The market analyst released its ‘2018 Precious Metals Review' Thursday, saying it expected 2018 to be another year of net de-hedging, albeit at a forecast 29 tonnes, 29% lower than in 2017.
Net physical demand is expected to total 3783t, 5% lower year-on-year.
On final analysis, the net physical surplus was forecast to reach 745t in 2018, compared with 257t in 2017, Refinitiv said.
Jewellery consumption is expected to pull back modestly by about 4% year-on-year, driven by lower consumption in key markets such as India.
Industrial fabrication demand is likely to rise by 0.4% this year to an estimated 380t. Refinitiv said the rise in demand had been apparent in the electronics sector at 0.8%, or 278t - a record high. This was the second consecutive yearly increase in this sector.
The net official sector demand is expected to increase by almost 23% to 450t, given the backdrop of a global trade war, ongoing US sanctions, rising yields and a strengthening dollar.
Refinitiv said it was "unsurprising" that central banks were looking to increase their safe haven exposure in the form of gold while reducing their exposure to foreign exchange reserves.
Emerging markets, particularly those that have recorded muted transactions this century, have increased their purchases this year.
Retail investment (coin and bullion) demand was expected to decline by more than 11% in 2018, as other higher performing assets had taken market share, the analyst found.
Coin demand struggled in the first half of this year, but is expected to rise by 9% this year to 269t.

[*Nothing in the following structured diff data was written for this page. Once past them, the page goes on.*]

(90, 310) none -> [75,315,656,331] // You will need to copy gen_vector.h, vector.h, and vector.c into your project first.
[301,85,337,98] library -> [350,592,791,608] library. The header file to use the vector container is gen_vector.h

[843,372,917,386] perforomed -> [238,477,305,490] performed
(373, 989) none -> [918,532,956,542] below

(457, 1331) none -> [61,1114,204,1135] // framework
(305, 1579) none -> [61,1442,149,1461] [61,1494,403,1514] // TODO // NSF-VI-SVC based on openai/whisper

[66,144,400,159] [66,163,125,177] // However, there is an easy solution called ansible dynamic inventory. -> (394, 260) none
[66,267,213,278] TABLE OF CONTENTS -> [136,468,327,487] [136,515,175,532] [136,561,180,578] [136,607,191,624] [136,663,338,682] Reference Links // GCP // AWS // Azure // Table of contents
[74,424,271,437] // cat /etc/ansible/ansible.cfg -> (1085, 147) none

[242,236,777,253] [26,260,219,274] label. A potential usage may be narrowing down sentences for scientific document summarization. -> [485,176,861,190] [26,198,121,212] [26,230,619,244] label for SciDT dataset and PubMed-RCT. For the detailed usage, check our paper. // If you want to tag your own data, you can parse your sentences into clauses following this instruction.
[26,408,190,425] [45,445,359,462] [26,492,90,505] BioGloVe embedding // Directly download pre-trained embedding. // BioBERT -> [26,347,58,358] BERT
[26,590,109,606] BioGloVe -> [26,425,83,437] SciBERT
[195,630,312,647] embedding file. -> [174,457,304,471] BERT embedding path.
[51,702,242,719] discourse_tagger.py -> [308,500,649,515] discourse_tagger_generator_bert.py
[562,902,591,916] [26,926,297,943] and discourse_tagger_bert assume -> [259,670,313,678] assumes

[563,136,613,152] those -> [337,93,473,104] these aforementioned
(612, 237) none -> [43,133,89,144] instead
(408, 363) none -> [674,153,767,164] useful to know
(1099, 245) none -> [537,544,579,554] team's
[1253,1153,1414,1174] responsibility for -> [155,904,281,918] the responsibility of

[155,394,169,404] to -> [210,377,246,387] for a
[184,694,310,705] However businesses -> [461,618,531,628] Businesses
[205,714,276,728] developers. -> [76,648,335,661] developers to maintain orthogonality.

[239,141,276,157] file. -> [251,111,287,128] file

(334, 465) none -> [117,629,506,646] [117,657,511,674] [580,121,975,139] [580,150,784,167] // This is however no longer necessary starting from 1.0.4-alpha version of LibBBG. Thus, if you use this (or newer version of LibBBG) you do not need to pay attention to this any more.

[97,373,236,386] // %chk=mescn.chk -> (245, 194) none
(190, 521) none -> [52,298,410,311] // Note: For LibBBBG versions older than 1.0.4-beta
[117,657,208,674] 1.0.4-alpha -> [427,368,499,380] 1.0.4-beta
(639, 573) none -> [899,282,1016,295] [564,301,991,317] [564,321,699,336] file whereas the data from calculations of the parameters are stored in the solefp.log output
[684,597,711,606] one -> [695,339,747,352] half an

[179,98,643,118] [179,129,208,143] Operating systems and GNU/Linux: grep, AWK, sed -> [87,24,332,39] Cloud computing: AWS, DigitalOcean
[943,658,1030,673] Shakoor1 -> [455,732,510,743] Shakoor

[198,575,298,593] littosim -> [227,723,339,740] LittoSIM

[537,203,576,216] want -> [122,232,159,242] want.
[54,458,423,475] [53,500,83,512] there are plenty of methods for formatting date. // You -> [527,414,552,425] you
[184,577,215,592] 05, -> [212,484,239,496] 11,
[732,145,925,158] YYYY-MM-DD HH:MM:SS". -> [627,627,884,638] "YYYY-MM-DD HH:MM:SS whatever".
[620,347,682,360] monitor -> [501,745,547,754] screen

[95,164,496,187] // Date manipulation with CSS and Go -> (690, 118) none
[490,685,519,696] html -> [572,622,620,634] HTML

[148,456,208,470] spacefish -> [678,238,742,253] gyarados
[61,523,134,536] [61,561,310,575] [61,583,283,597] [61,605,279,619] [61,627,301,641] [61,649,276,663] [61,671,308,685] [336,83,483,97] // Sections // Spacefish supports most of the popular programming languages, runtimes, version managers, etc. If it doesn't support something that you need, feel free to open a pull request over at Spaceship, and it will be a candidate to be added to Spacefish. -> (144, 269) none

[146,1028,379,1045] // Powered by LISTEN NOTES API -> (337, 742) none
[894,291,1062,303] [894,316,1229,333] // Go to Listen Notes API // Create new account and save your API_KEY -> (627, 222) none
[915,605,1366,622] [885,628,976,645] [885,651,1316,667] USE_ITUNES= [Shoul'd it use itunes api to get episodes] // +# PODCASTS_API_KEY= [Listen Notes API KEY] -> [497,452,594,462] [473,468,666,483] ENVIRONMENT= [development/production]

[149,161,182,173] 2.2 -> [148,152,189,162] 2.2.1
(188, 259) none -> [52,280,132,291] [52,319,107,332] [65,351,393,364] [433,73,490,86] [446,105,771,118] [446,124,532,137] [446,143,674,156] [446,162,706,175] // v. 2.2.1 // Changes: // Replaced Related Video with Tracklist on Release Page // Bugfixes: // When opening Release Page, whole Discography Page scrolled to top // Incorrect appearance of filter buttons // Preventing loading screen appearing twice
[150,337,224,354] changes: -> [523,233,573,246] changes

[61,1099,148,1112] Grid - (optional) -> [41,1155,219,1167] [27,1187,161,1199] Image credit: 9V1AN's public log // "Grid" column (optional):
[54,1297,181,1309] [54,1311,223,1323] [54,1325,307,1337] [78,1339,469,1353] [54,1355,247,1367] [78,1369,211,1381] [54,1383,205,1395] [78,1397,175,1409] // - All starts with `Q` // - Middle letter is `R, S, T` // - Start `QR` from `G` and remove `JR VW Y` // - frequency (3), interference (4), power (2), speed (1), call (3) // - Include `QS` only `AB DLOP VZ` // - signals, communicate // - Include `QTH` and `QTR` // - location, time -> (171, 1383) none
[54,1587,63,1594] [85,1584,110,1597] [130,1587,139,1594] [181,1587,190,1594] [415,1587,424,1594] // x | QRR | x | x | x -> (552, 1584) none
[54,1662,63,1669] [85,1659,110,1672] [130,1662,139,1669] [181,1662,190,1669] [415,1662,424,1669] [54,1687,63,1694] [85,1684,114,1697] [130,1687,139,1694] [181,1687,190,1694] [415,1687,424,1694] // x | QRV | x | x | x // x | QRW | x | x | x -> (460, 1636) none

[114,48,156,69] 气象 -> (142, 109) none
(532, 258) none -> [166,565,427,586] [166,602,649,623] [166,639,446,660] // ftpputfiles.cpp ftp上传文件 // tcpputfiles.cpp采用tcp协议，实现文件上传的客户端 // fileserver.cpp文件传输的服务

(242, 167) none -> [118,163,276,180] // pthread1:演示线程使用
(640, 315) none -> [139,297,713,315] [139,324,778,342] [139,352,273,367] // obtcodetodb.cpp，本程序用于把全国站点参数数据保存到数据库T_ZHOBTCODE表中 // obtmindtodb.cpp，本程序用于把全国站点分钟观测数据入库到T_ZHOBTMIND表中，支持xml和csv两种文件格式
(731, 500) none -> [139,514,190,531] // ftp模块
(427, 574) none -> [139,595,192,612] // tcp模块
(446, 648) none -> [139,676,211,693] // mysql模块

Meanwhile, exchange-traded funds inventory build-up contracted during 2018 after two consecutive years of buying.
"We forecast net outflows this year of 23t. This appeared to be the result of funds being redirected to higher yielding assets," Refinitiv said.
Meanwhile, Refinitiv flagged the US/China trade war as the "big event" of this year, having little positive impact on price and pushing it below the US$1200/oz level, after gold traded above $1300/oz in the first two quarters.
The analyst said the recent "truce" between China and the US might drive the dollar down and be beneficial to gold, but the current interest rate increase timetable could weigh on the price upside.